Car Czar Rattner's Book Gives Behind the Scenes Look at Auto Bailouts
By Doron Levin September 3, 2010
Steve Rattner, President Obama's car czar, has released galley proofs of ``Overhaul,'' a book that gives an insider's peek at the government's restructuring of the U.S. auto industry, most notably the two automakers that filed for bankruptcy, General Motors and Chrysler. The 320-page memoir, to be published October 14 by Houghton Mifflin, lauds the government's efforts, spicing the tale with tittle-tattle such as the four-letter expletive aimed at the UAW by President Barack Obama's chief of staff Rahm Emanuel. A White House source, speaking without attribution, told the Washington Post that Emanuel defended and advocated for the autoworkers.
Rattner, a former New York Times reporter and investment banker, writes that after he fired Rick Wagoner as GM's chief executive officer, he asked Carlos Ghosn, the chief executive of Renault SA, if he was interested in the job. Ghosn declined but said he remained interested in an alliance with GM. Rattner also disclosed that the task force asked Kent Kresa to resign as GM's chairman. Half of GM's board was booted; Ed Whitacre Jr. became chairman and later took over as CEO.
Simon Sproule, a Renault spokesman, acknowledged Rattner's version of events. He said Ghosn felt he still had work to do after ten years on the job leading the alliance of Renault and Nissan Motor Corp.
The book's most glaring omission, in the opinion of several who have looked at the manuscript, is an in-depth account of the Quadrangle affair, named for the private-equity firm that Rattner founded, which was swept up in an ethics scandal in New York. Quadrangle paid a fine after it was accused of improperly soliciting business from state pension funds. The scandal most likely contributed to Rattner's early exit from the task force. He resigned from Quadrangle.
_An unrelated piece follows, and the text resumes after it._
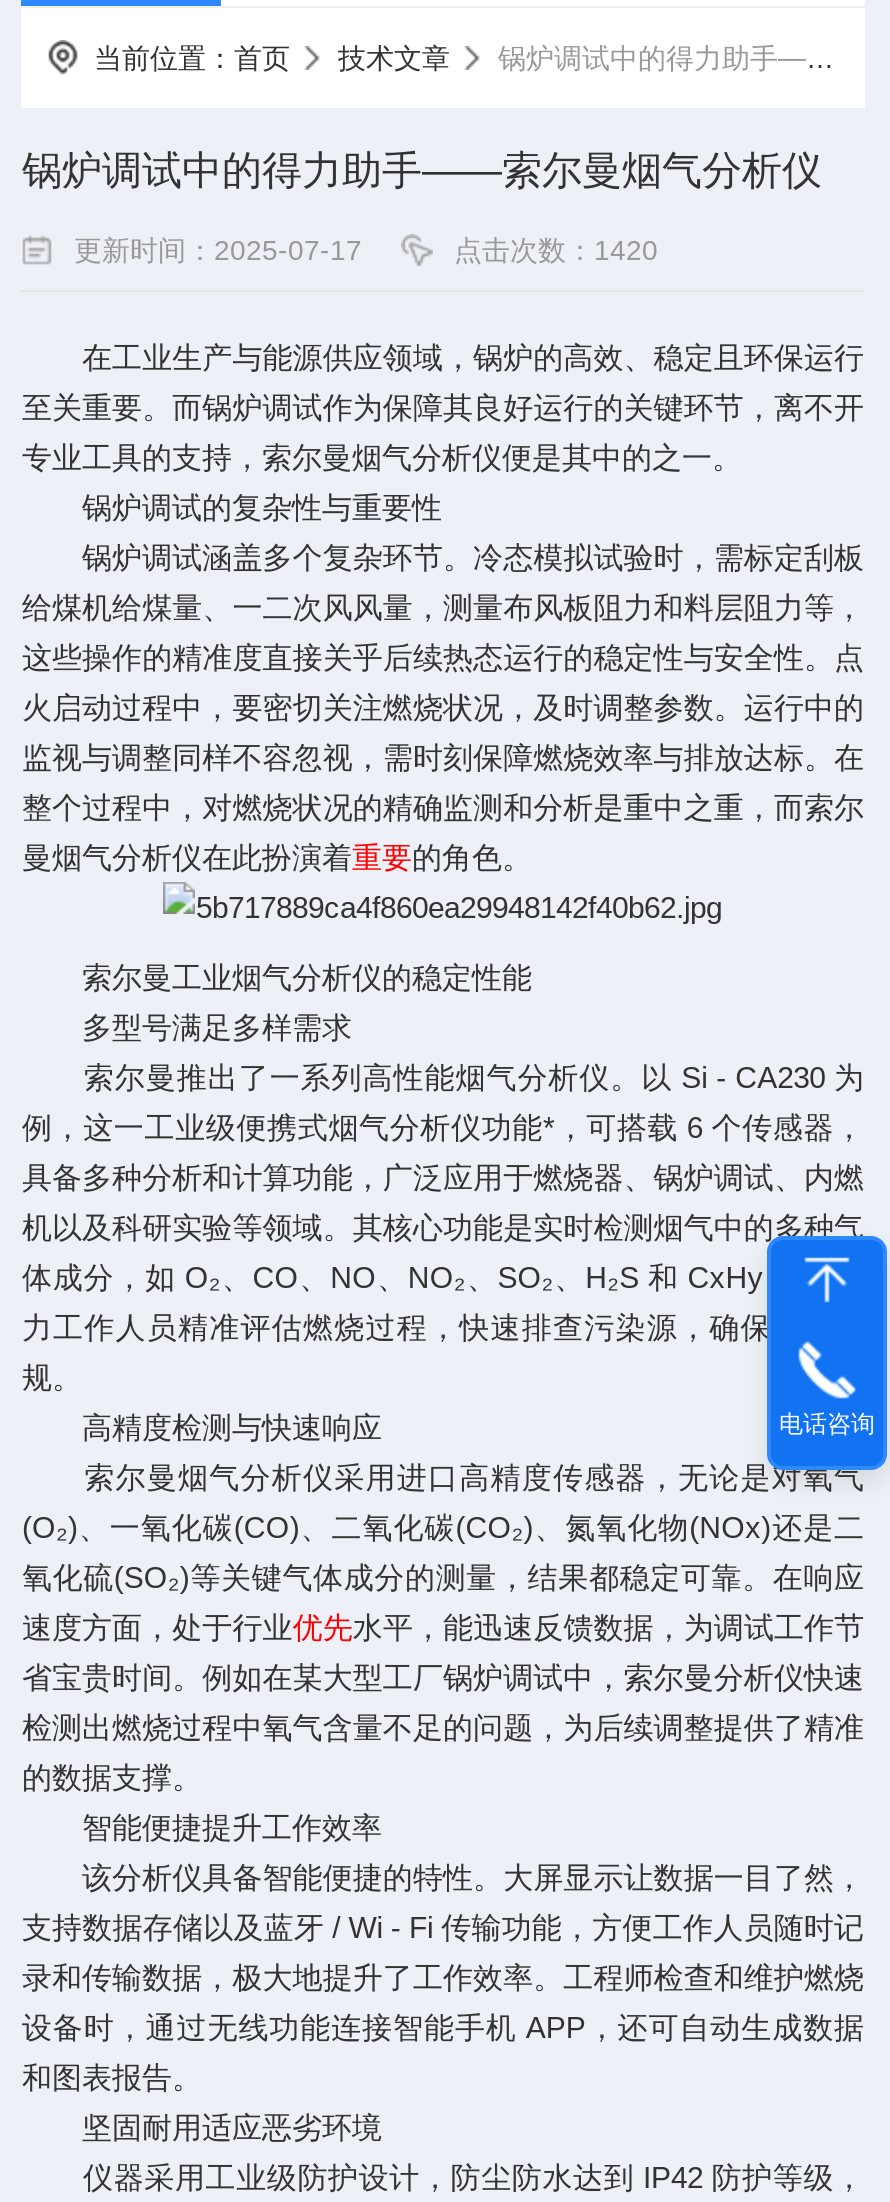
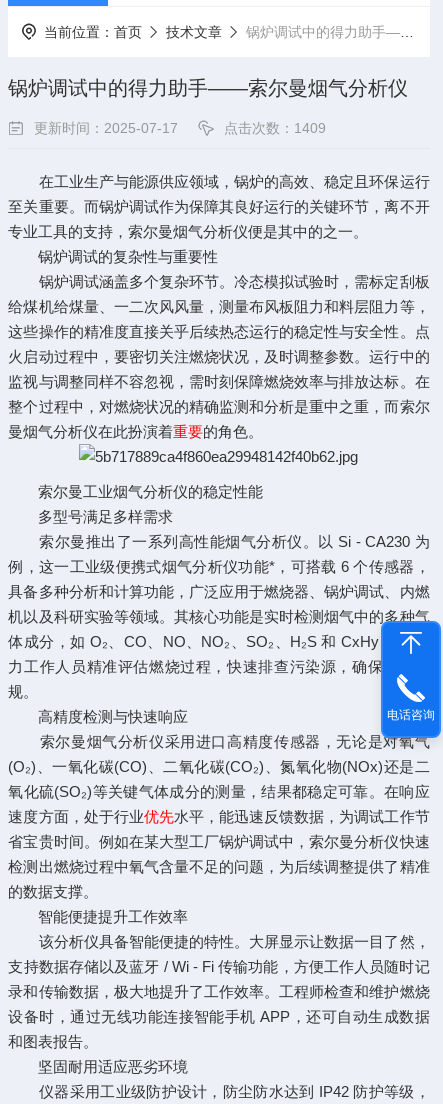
- 点击次数：1420
+ 点击次数：1409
Rattner wrote that he was disappointed that Whitacre didn't stick around GM to finish the job of restructuring the automaker, stepping aside only a few weeks ago for Dan Akerson, a private equity specialist who has taken over as chairman and chief executive. Detroiters and the auto industry will find many of the nuggets in the books delectable, such as the assertion that Fritz Henderson, who briefly ran GM as CEO before Whitacre fired him, wanted to move the company's headquarters to the Tech Center in Warren, Michigan from the Renaissance Center in Detroit. Rattner liked the idea; it was vetoed by the White House, which wanted to avoid further damage to Detroit's battered economy.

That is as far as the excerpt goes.